• **Task prompt**:
All lines from the one containing "- As experiências" down to the one containing "Smalltalk [SMALLTALK 2009].", both ends included, are to be given again exactly; omit the rest of the listing below.

*** Opening of Recorded information ***

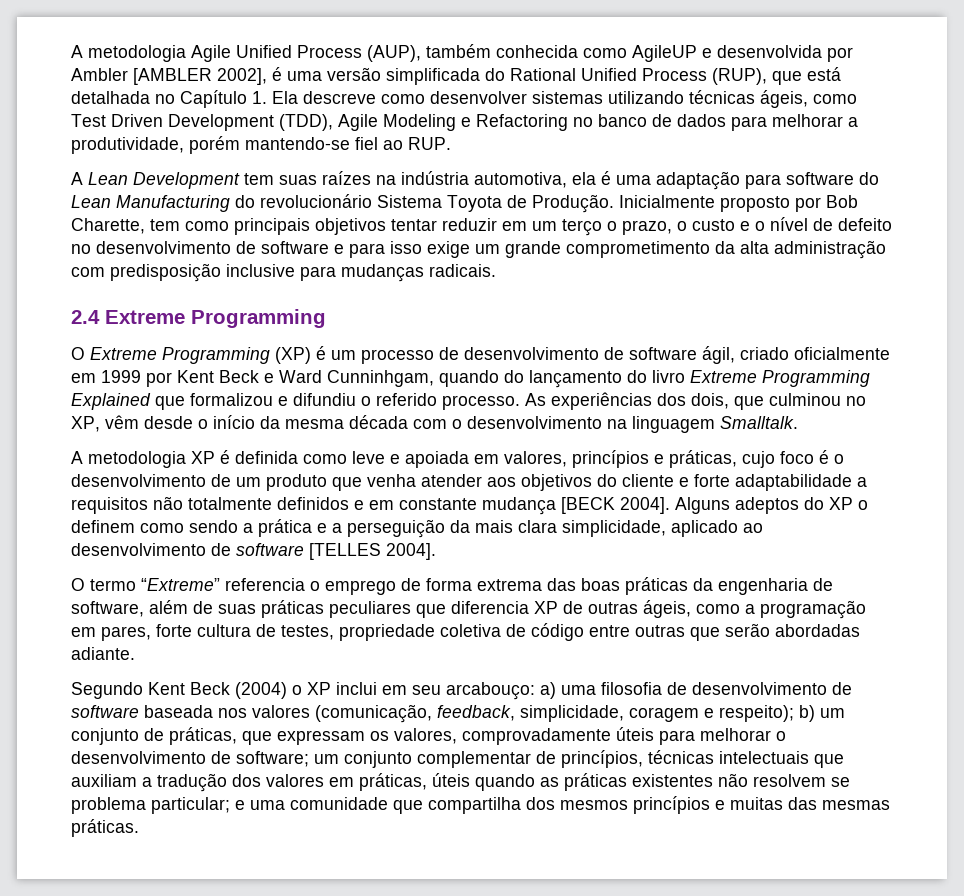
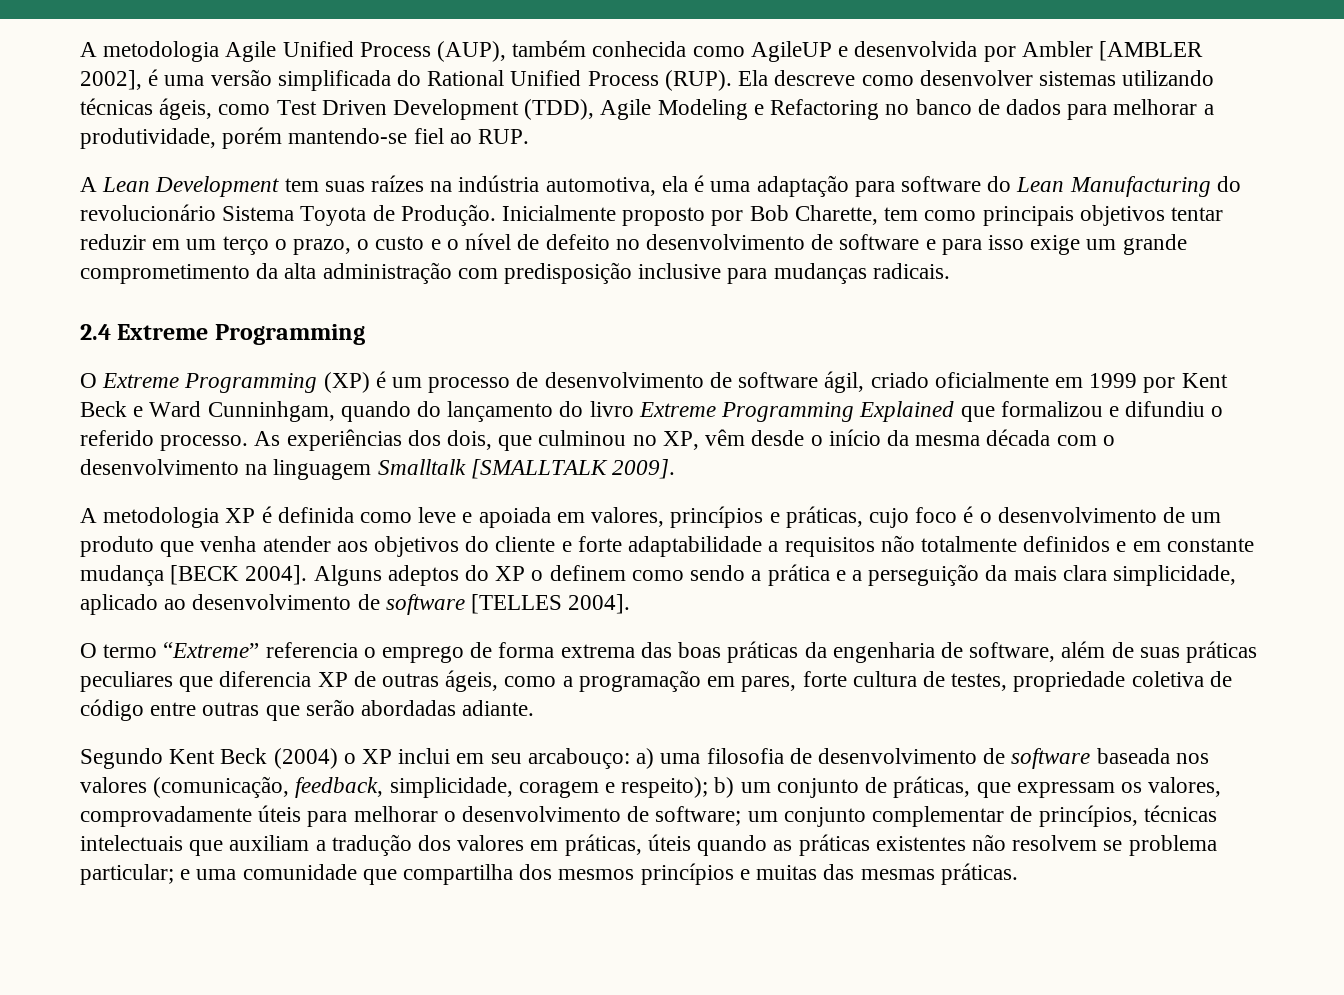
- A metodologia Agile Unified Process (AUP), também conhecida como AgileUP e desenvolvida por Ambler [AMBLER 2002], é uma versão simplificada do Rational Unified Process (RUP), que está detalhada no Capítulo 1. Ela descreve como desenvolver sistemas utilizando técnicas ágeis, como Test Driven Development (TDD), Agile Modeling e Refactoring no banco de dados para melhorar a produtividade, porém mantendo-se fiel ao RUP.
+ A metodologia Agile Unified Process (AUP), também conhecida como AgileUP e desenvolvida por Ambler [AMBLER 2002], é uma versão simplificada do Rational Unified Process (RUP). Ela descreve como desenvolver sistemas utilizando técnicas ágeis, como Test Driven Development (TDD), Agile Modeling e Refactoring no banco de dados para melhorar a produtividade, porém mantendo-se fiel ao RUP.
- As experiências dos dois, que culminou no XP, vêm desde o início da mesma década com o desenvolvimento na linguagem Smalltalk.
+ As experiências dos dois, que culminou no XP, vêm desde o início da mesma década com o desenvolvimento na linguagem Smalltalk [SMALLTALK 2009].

*** Close of Recorded information ***
*** Opening of Recorded information ***

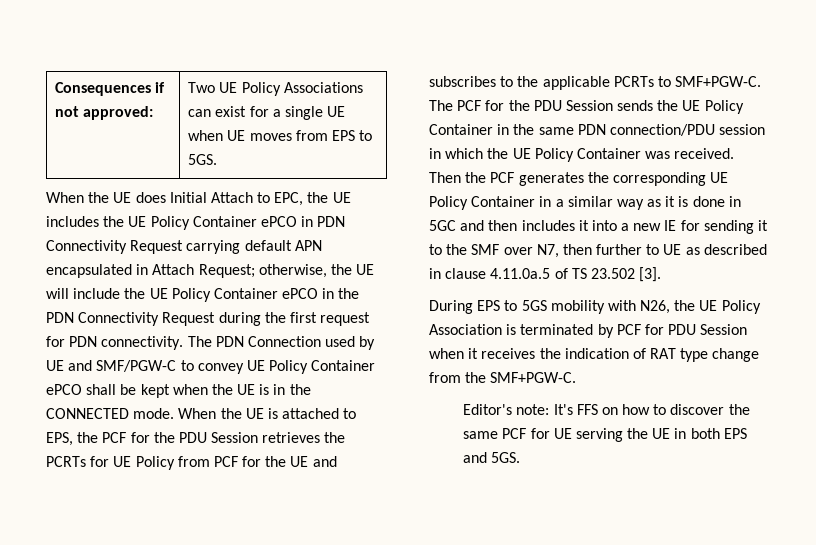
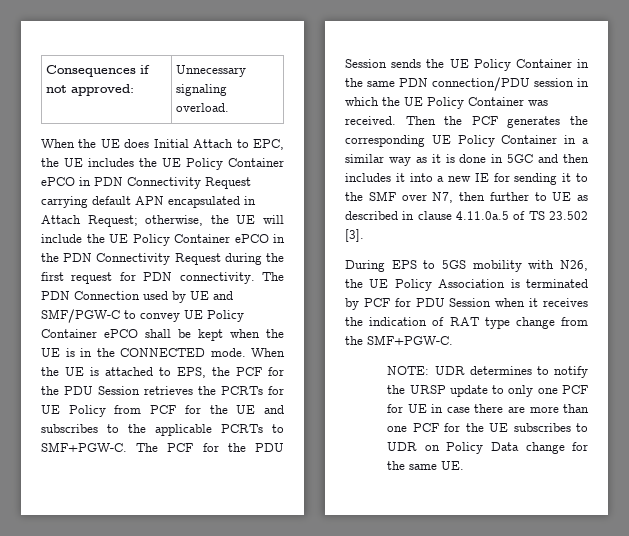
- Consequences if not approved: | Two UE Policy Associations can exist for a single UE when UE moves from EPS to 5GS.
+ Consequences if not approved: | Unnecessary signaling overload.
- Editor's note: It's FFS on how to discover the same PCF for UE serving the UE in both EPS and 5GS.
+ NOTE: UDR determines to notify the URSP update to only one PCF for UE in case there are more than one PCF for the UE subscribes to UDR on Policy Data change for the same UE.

*** Close of Recorded information ***
*** Opening of Recorded information ***

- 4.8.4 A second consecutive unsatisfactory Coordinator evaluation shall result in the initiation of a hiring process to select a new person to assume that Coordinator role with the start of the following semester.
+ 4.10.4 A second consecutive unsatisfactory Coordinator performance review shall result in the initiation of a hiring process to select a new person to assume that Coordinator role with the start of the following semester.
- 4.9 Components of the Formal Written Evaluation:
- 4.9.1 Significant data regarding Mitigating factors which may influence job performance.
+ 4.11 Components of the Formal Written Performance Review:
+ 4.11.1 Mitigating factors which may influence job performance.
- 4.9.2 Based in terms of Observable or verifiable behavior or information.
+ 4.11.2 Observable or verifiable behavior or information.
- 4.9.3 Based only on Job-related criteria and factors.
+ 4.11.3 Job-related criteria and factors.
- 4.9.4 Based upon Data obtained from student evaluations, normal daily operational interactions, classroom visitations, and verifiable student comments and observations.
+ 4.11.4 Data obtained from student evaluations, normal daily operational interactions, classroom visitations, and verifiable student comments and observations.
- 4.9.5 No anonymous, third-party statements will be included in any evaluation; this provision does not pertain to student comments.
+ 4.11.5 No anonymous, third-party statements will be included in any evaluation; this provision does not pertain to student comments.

*** Close of Recorded information ***

• **Response to this exercise**:
- As experiências dos dois, que culminou no XP, vêm desde o início da mesma década com o desenvolvimento na linguagem Smalltalk.
+ As experiências dos dois, que culminou no XP, vêm desde o início da mesma década com o desenvolvimento na linguagem Smalltalk [SMALLTALK 2009].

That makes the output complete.